- Education: Somerville College, Oxford Brandeis University (PhD)
- Occupation: Writer
- Spouse: Allen Grossman (died 2014)
- Children: Lev; Austin; Bathsheba;

= Judith Grossman =

American writer

Judith Grossman is an American writer. She earned a scholarship to Somerville College, Oxford, from which she received a First Class degree in English in 1958. She received a Ph.D. from Brandeis University, in 1968. She has taught at Bennington College. She also taught in the Creative Writing MFA programs at University of California, Irvine from 1992 to 1995 and the University of Iowa (1997).
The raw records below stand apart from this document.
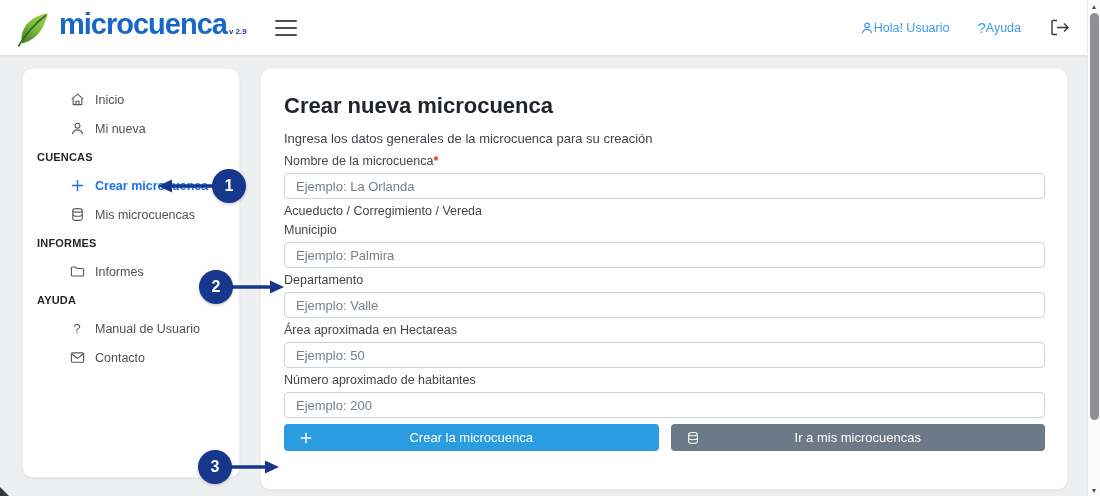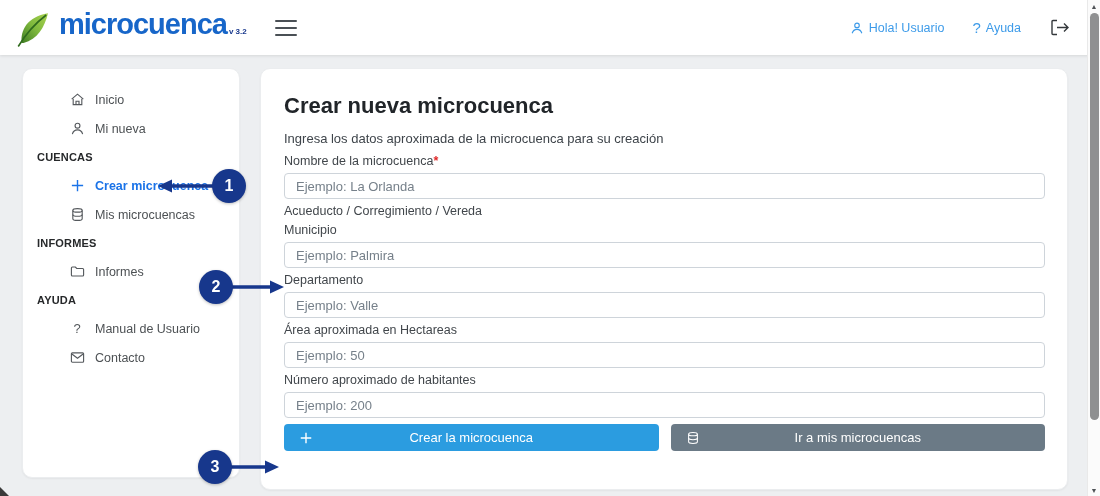--- a/index.html
+++ b/index.html
@@ -10,21 +10,21 @@
   }
   
   .header{position:absolute;top:0;left:0;width:1100px;height:55px;background:#fff;
     box-shadow:0 1px 3px rgba(0,0,0,.10);display:flex;align-items:center;z-index:5;}
   .logo{display:flex;align-items:flex-start;margin-left:13px;cursor:pointer;}
   .logo-text{font-size:29px;font-weight:800;color:#1766c9;letter-spacing:-1px;line-height:42px;}
   .logo-ver{font-size:8px;font-weight:700;color:#17378c;margin:24px 0 0 2px;}
   .hamburger{margin-left:28px;width:22px;height:16px;display:flex;flex-direction:column;justify-content:space-between;cursor:pointer;}
   .hamburger span{display:block;height:2px;background:#4a5055;border-radius:1px;}
   .header-right{margin-left:auto;display:flex;align-items:center;margin-right:30px;gap:28px;}
-  .hlink{display:flex;align-items:center;gap:5px;color:#3d9be9;font-size:12.5px;cursor:pointer;}
+  .hlink{display:flex;align-items:center;color:#3d9be9;font-size:12.5px;cursor:pointer;}
   .hlink .qmark{font-size:15px;font-weight:400;}
   .logout{cursor:pointer;display:flex;align-items:center;}
   
   .sidebar-card{position:absolute;left:22px;top:68px;width:218px;height:410px;background:#fff;
     border:1px solid #ebedef;border-radius:10px;box-shadow:0 1px 2px rgba(0,0,0,.05);
     padding-top:16px;box-sizing:border-box;z-index:2;}
   .side-item{height:29px;display:flex;align-items:center;padding-left:46px;gap:10px;
     font-size:12.5px;color:#4d5154;cursor:pointer;white-space:nowrap;}
   .side-item .si-icon{width:16px;height:16px;display:flex;align-items:center;justify-content:center;color:#55595d;flex:0 0 16px;}
   .side-item.active{color:#1a73e8;font-weight:700;}
@@ -80,21 +80,21 @@
             <stop offset="0" stop-color="#3f7d23"></stop>
               <stop offset=".5" stop-color="#7fb93d"></stop>
               <stop offset="1" stop-color="#a9d24f"></stop>
           </linearGradient>
         </defs>
         <path d="M10 38 C8 24 16 8 40 4 C36 20 28 34 12 38 Z" fill="url(#lg)"></path>
         <path d="M6 42 C12 32 22 18 38 6" stroke="#2f6b1c" stroke-width="1.8" fill="none"></path>
       </svg>
     </span>
     <span class="logo-text">microcuenca</span>
-    <span class="logo-ver">v 3.2</span>
+    <span class="logo-ver">v 2.9</span>
   </div>
   <div class="hamburger">
     <span></span>
       <span></span>
       <span></span>
   </div>
   <div class="header-right">
     <div class="hlink">
       <span style="display:flex;">
         <svg width="14" height="14" viewBox="0 0 16 16">
@@ -178,21 +178,21 @@
           <rect x="1.5" y="3" width="13" height="10" rx="1" fill="none" stroke="currentColor" stroke-width="1.2"></rect>
           <path d="M2 4.2 8 8.8 14 4.2" fill="none" stroke="currentColor" stroke-width="1.2"></path>
         </svg>
     </span>
     <span>Contacto</span>
   </div>
 </div>
 
 <div class="main-card">
   <h1 class="form-title">Crear nueva microcuenca</h1>
-  <div class="form-sub">Ingresa los datos aproximada de la microcuenca para su creación</div>
+  <div class="form-sub">Ingresa los datos generales de la microcuenca para su creación</div>
 
   <label class="f-label">
     <span>Nombre de la microcuenca</span><span class="req">*</span>
   </label>
   <input class="f-input" type="text" placeholder="Ejemplo: La Orlanda" style="">
 
   <label class="f-label">Acueducto / Corregimiento / Vereda</label>
 
   <label class="f-label">Municipio</label>
   <input class="f-input" type="text" placeholder="Ejemplo: Palmira" style="">

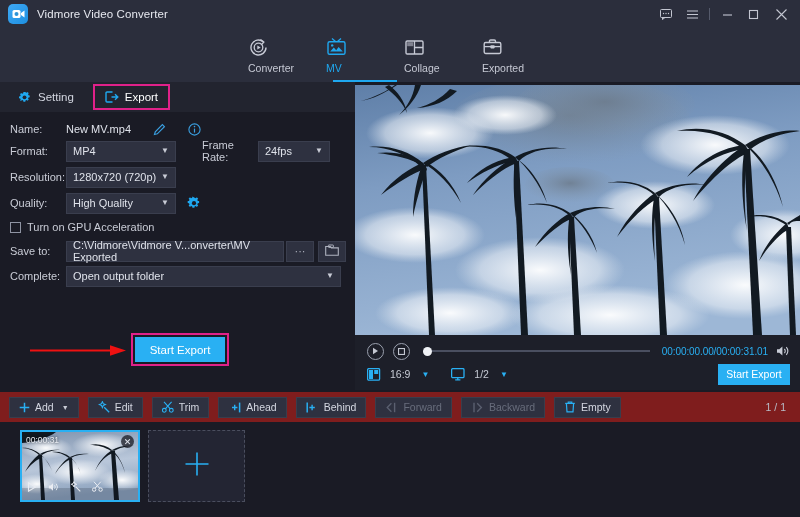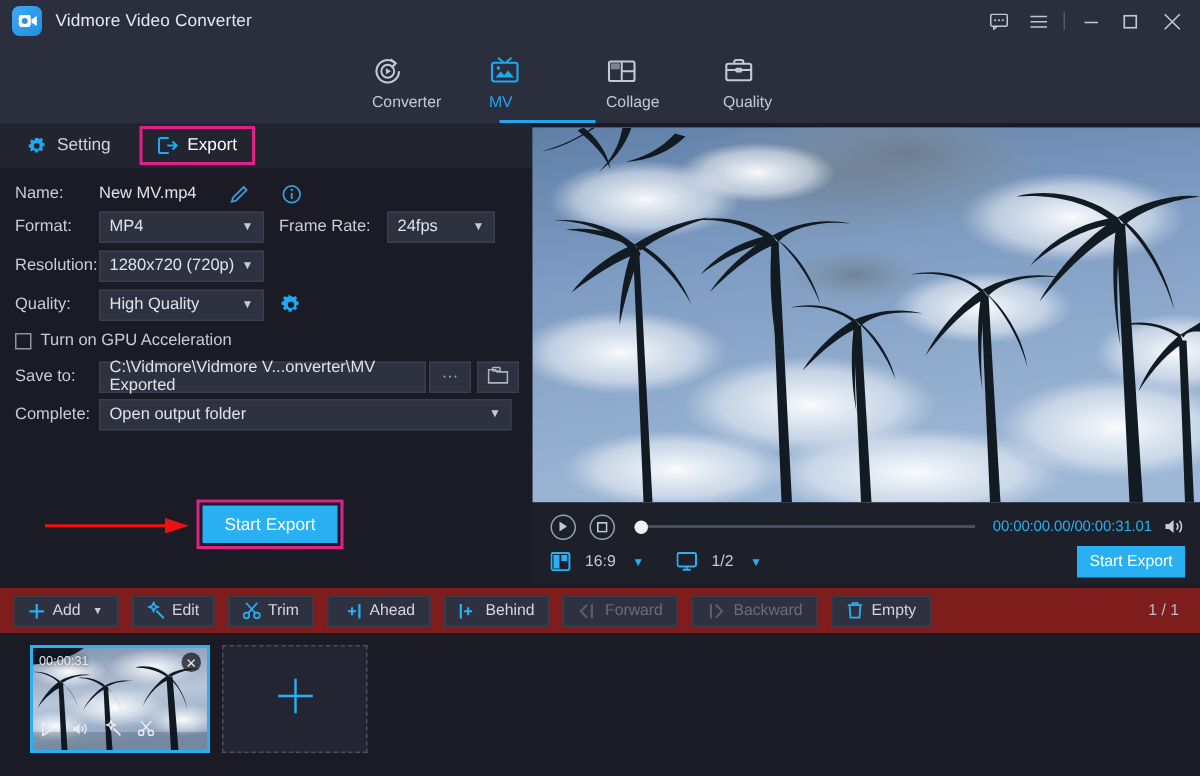--- a/index.html
+++ b/index.html
@@ -303,21 +303,21 @@
 
       <div class="navtab">
         <div class="nicon">
           <svg width="21" height="21" viewBox="0 0 21 21">
             <path d="M7.5 5.5V4.2c0-.7.5-1.2 1.2-1.2h3.6c.7 0 1.2.5 1.2 1.2v1.3" fill="none" stroke="currentColor" stroke-width="1.4"></path>
             <rect x="2.2" y="5.5" width="16.6" height="11" rx="1.4" fill="none" stroke="currentColor" stroke-width="1.4"></rect>
             <path d="M2.2 9.6h16.6" stroke="currentColor" stroke-width="1.3"></path>
             <rect x="8.3" y="8.2" width="4.4" height="3.2" rx=".8" fill="currentColor"></rect>
           </svg>
         </div>
-        <span>Quality</span>
+        <span>Exported</span>
       </div>
 
     </div>
   </div>
 
   <div class="subbar">
 
     <div class="subtab">
       <span class="sicon">
         <svg width="13" height="13" viewBox="0 0 13 13">
@@ -359,21 +359,21 @@
         </span>
       </div>
     </div>
 
     <div class="row" style="top:28px;">
       <div class="lbl">Format:</div>
       <div class="sel-box" style="width:110px;">
         <span>MP4</span>
         <span class="caret">▼</span>
       </div>
-      <div class="lbl" style="width:82px;padding-left:10px;">Frame Rate:</div>
+      <div class="lbl" style="width:82px;padding-left:26px;">Frame Rate:</div>
       <div class="sel-box" style="width:72px;">
         <span>24fps</span>
         <span class="caret">▼</span>
       </div>
     </div>
 
     <div class="row" style="top:54px;">
       <div class="lbl">Resolution:</div>
       <div class="sel-box" style="width:110px;">
         <span>1280x720 (720p)</span>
She was chairman of the liberal arts division at Mount Ida College in Newton, Massachusetts.

She was raised Anglican.

She was married to the poet Allen Grossman until his death in 2014. Her children are Lev Grossman, Austin Grossman, and Bathsheba Grossman.

==Works==

- Judith Grossman (1988). "Her Own Terms"
- Judith Grossman (1999). "How Aliens Think: Stories"

===Poetry===
- Judith Grossman. "Golden Child"

===Criticism===
- Judith Grossman (1991). "Mother Chose the Wrong Life"

==Reviews==
Publishers Weekly (October 1999) said in Her Own Terms Grossman achieved a balance of deadpan wit and understated emotion. Grossman depicts a generation of transatlantic post-war English drifters in the early '60s.